Since as long as I can remember, I have walked around the house of Shari closing doors. Some doors that should have been shut, in my eyes- doors that seemed too conventional or not interesting and didn't represent who I am/was. Yet I closed other doors as well-doors that seemed too scary, too daring, too real. Doors that meant stepping into rooms that could have changed the route I was autopiloting on or perhaps even a door out...from the whole game. Ohhh a door out. Sounds heavenly. Yet all this time an inch to the left or right was not available because I made choices a long time ago and I have a responsibility to stand by them and live my life a certain way because of those choices. Can anyone else feel them choking me????
So these past few years with the momentum of a freight train, I cranked open lots of creaky doors. Cleared away tons of garbage. Carted away old suits worn by alter egos, shoes I walked other lives in, hats I wore in lots of plays.
Now the naked Empress stands.....and she wants more.
I want to be happy. I want to feel fulfilled. I want to feel proud. I want to feel love. I want to feel alive. Does that all really exist? Not just in the movies? I actually think I'd like to die trying to find out.

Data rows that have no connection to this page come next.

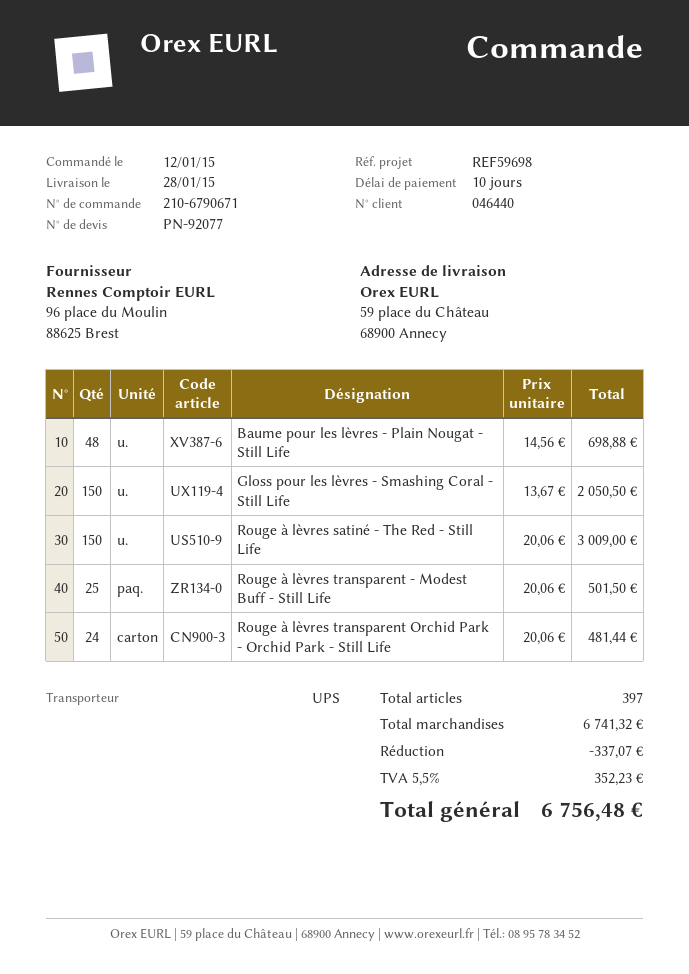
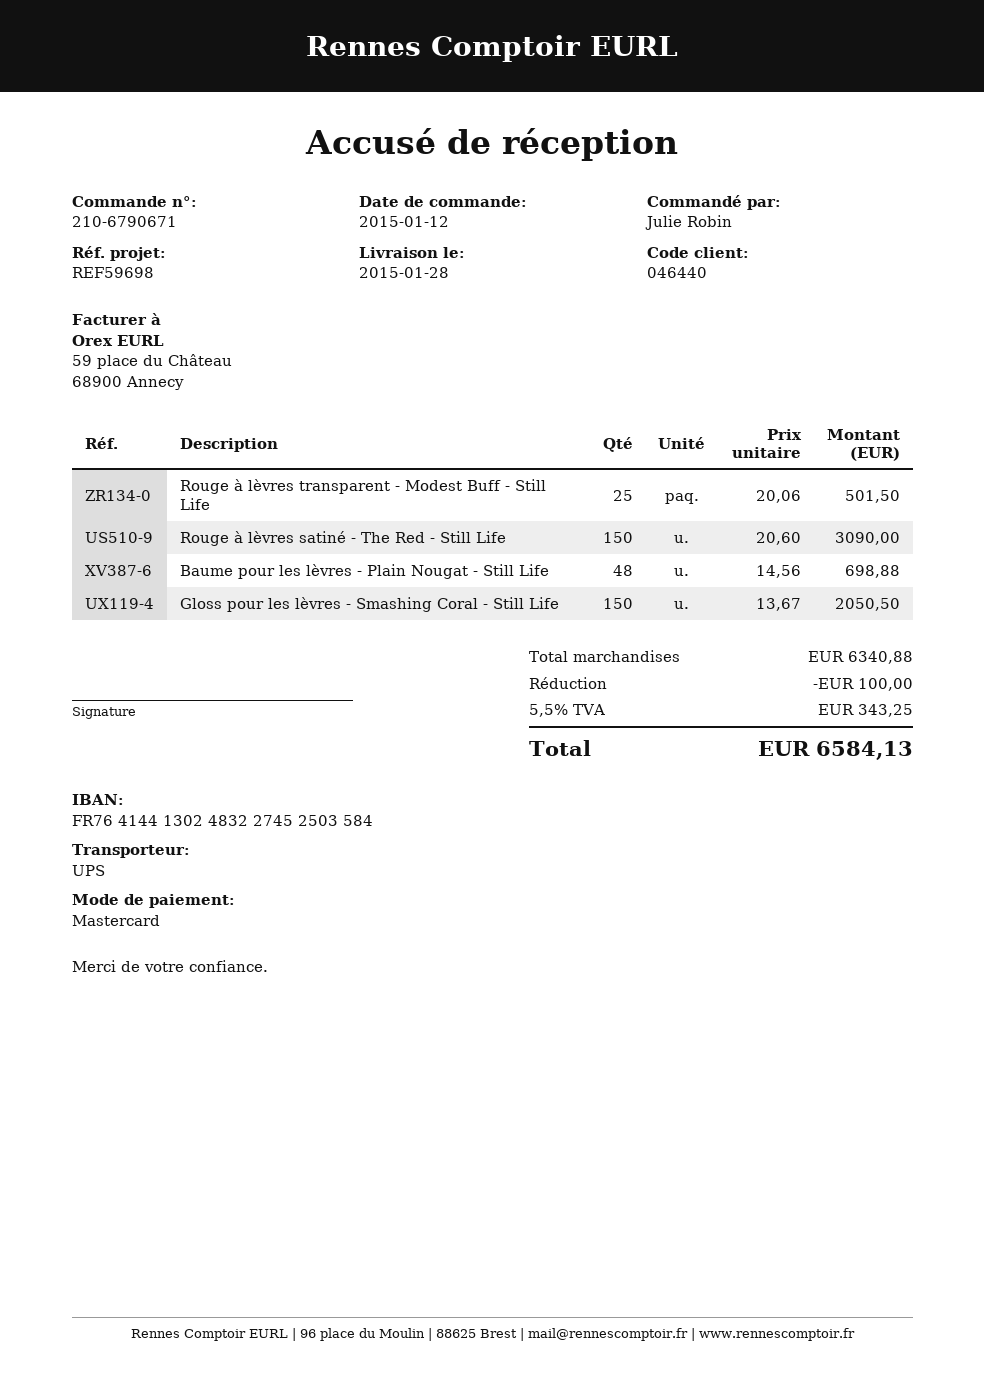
Rouge à lèvres satiné - The Red - Still Life: 150 x 20.06 = 3009.00 -> 150 x 20.60 = 3090.00
Rouge à lèvres transparent Orchid Park - Orchid Park - Still Life: 24 x 20.06 = 481.44 -> none
subtotal: 6741.32 -> 6340.88
discount: 337.07 -> 100.00
tax: 5.5% = 352.23 -> 5.5% = 343.25
total: 6756.48 -> 6584.13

And that tiny speck had me crying buckets. Because to me, wanting and dreaming is scarier than not wanting or feeling anything. Now I've got to get up and go- to fall and fail and get up again. And maybe all my momentum is gone.....or maybe I'm too afraid of bothering. I didn't want to want anything. But this isn't living either. Where's the proverbial cover to pull over my head? Anyone? Please?
I have learned alot in my life by following rules and playing a role quite well what it is I do not want. I have yet learned in life or from life rather...what I do want. Or honestly, what life wants from me or for me.
So Life- whatcha got for little old me? And what should I wear to my ball?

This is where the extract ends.